» **Items from a dataset**:
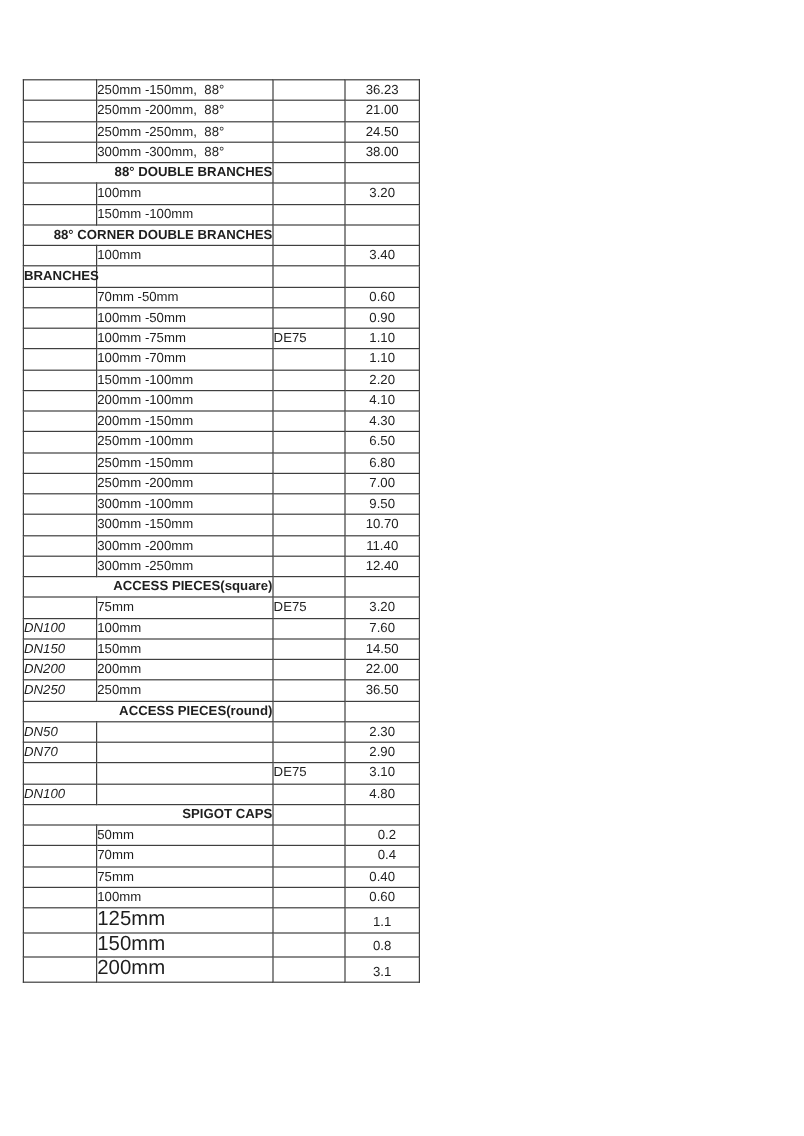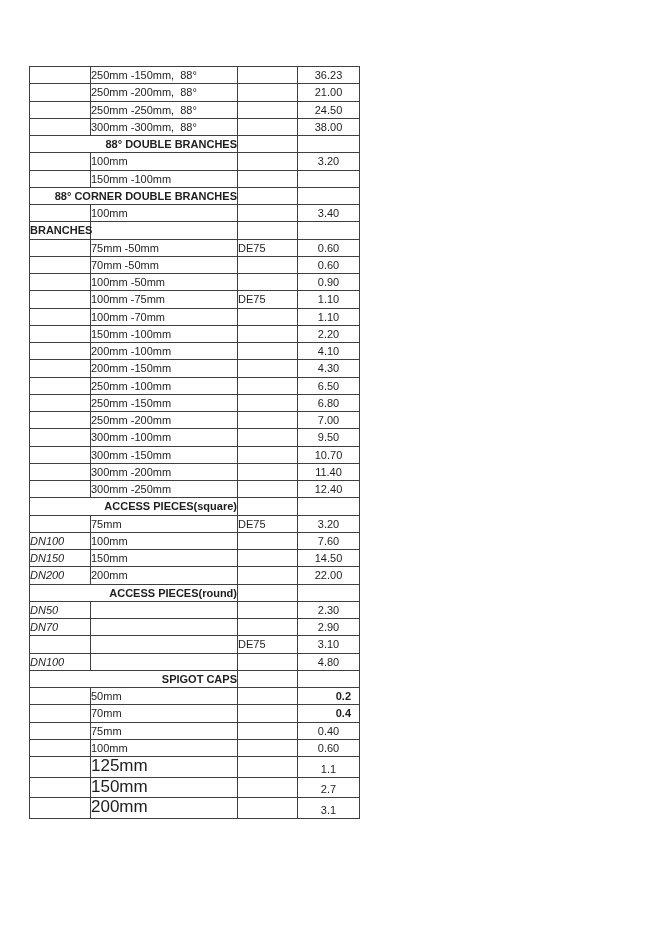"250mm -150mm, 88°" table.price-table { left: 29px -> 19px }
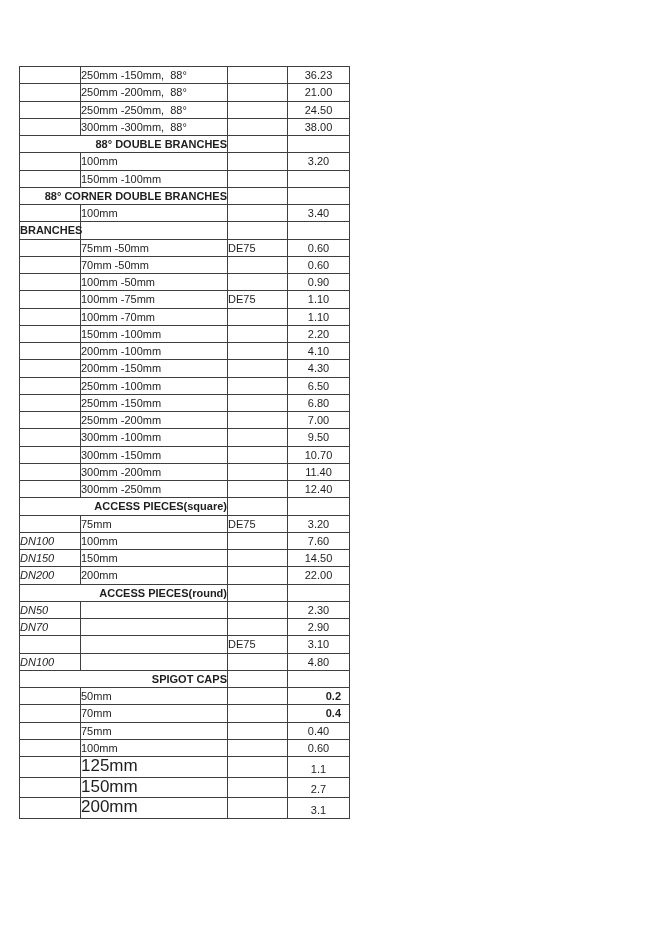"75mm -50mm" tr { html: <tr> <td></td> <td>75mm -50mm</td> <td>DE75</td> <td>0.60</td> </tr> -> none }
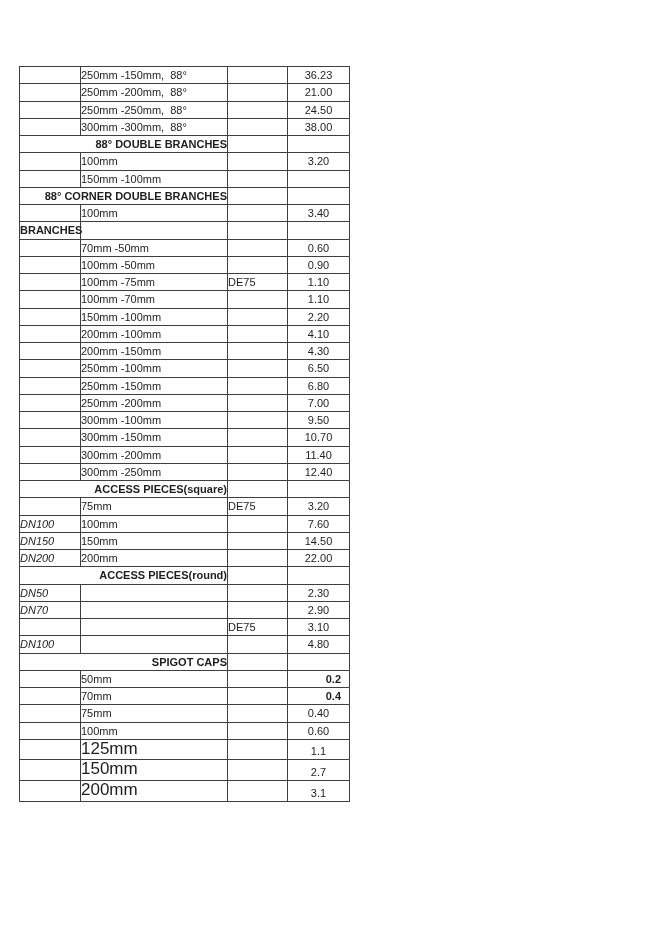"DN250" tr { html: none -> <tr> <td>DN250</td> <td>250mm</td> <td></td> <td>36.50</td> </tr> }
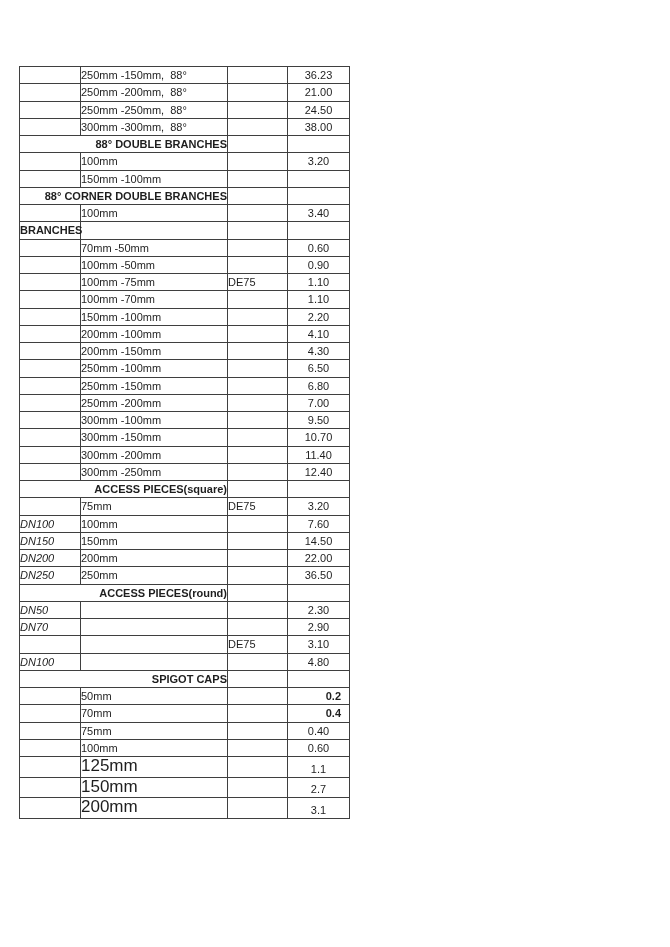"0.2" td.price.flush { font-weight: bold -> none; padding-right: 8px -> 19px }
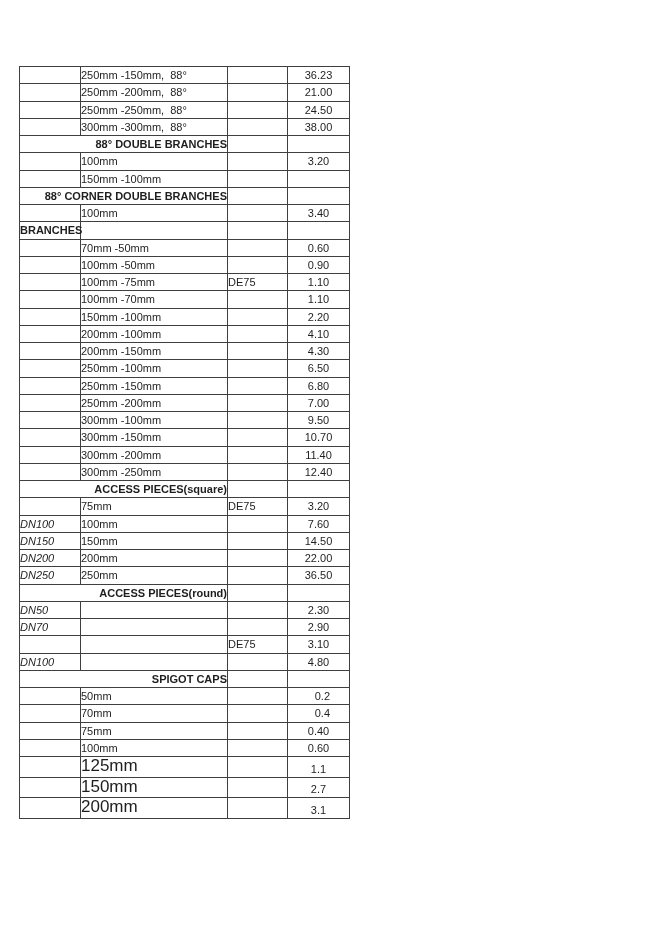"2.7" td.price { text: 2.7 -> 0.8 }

» **What you will do**: Set down the entries exactly as they appear, with every picture left out.

» **Written response**:
"250mm -150mm, 88°" table.price-table { left: 29px -> 19px }
"75mm -50mm" tr { html: <tr> <td></td> <td>75mm -50mm</td> <td>DE75</td> <td>0.60</td> </tr> -> none }
"DN250" tr { html: none -> <tr> <td>DN250</td> <td>250mm</td> <td></td> <td>36.50</td> </tr> }
"0.2" td.price.flush { font-weight: bold -> none; padding-right: 8px -> 19px }
"2.7" td.price { text: 2.7 -> 0.8 }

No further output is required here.